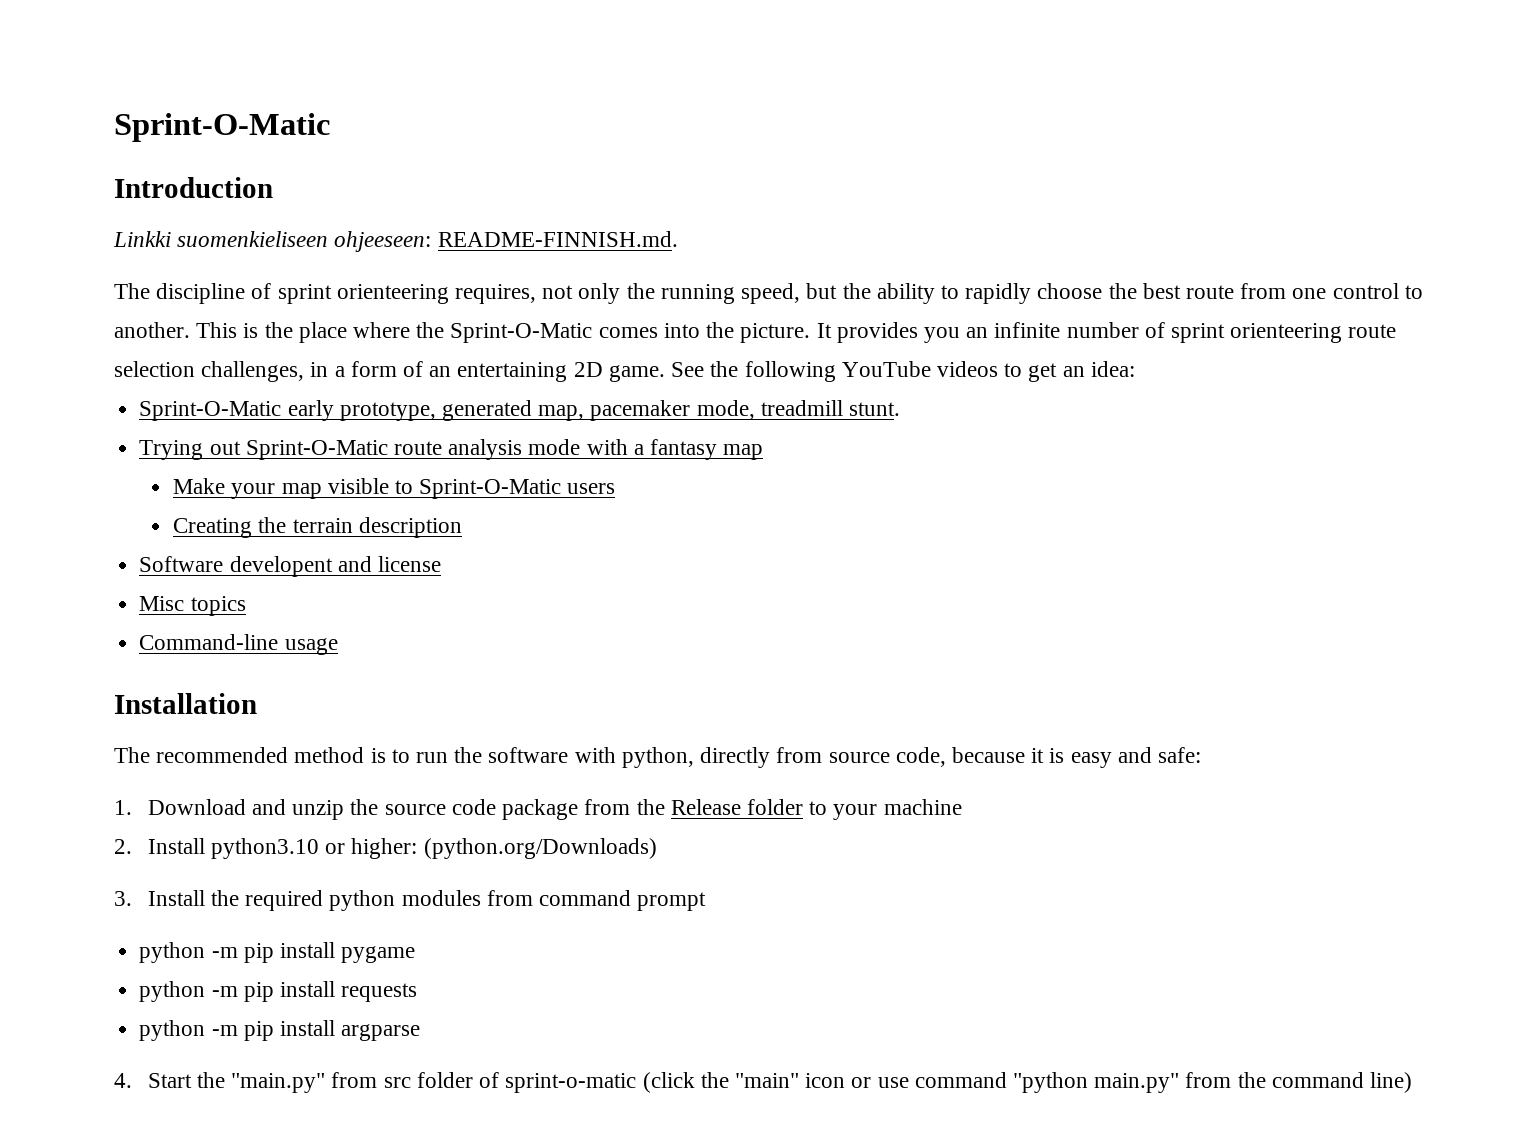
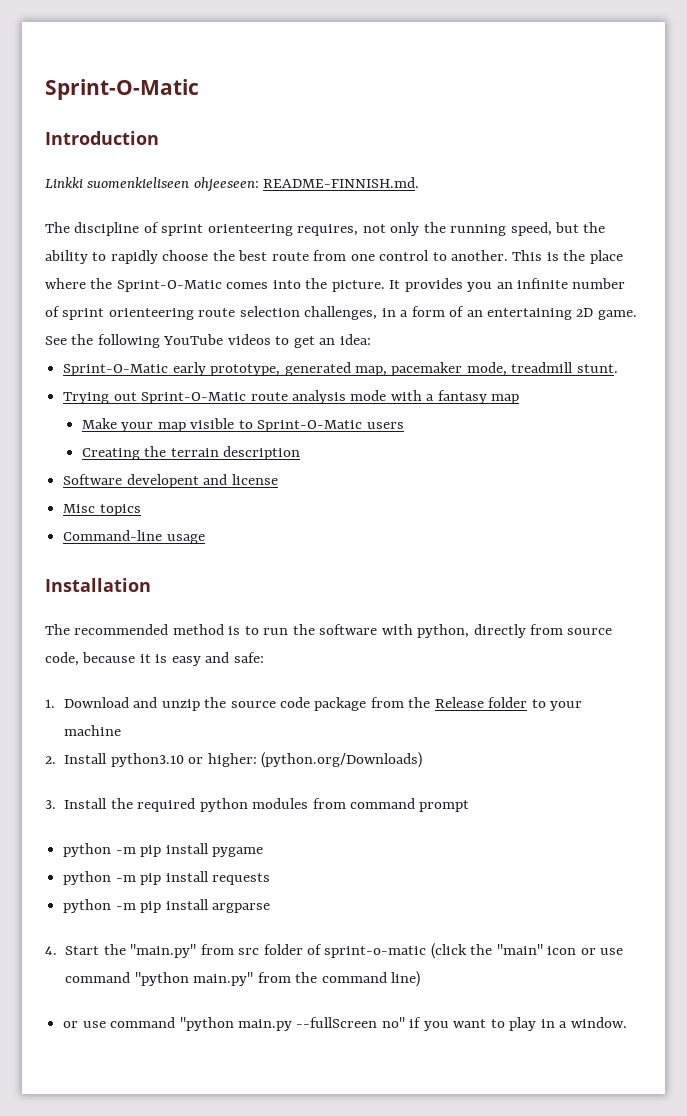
+ or use command "python main.py --fullScreen no" if you want to play in a window.

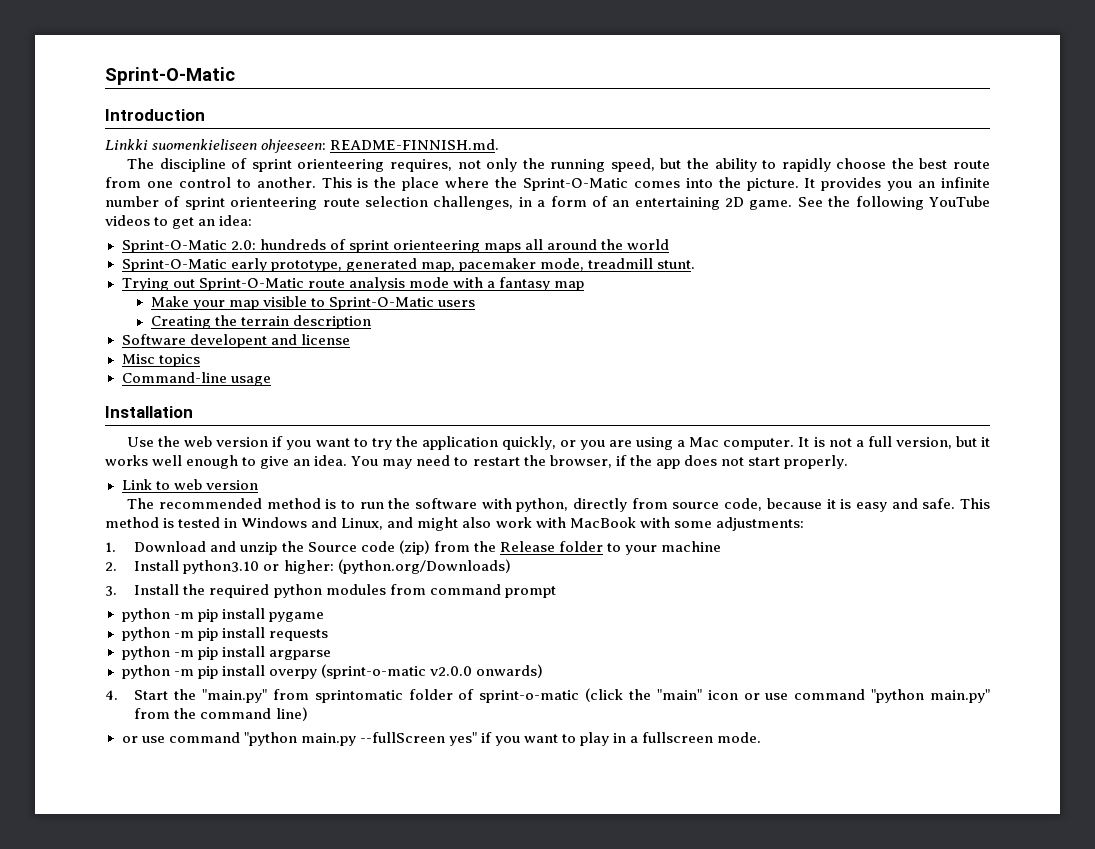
+ Sprint-O-Matic 2.0: hundreds of sprint orienteering maps all around the world
+ Use the web version if you want to try the application quickly, or you are using a Mac computer. It is not a full version, but it works well enough to give an idea. You may need to restart the browser, if the app does not start properly.
+ Link to web version
- The recommended method is to run the software with python, directly from source code, because it is easy and safe:
+ The recommended method is to run the software with python, directly from source code, because it is easy and safe. This method is tested in Windows and Linux, and might also work with MacBook with some adjustments:
- 1. Download and unzip the source code package from the Release folder to your machine
+ 1. Download and unzip the Source code (zip) from the Release folder to your machine
+ python -m pip install overpy (sprint-o-matic v2.0.0 onwards)
- 4. Start the "main.py" from src folder of sprint-o-matic (click the "main" icon or use command "python main.py" from the command line)
+ 4. Start the "main.py" from sprintomatic folder of sprint-o-matic (click the "main" icon or use command "python main.py" from the command line)
- or use command "python main.py --fullScreen no" if you want to play in a window.
+ or use command "python main.py --fullScreen yes" if you want to play in a fullscreen mode.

- _What this task involves_
Look through the lines above and collect those with the word "machine".

- _Response area_
- 1. Download and unzip the source code package from the Release folder to your machine
+ 1. Download and unzip the Source code (zip) from the Release folder to your machine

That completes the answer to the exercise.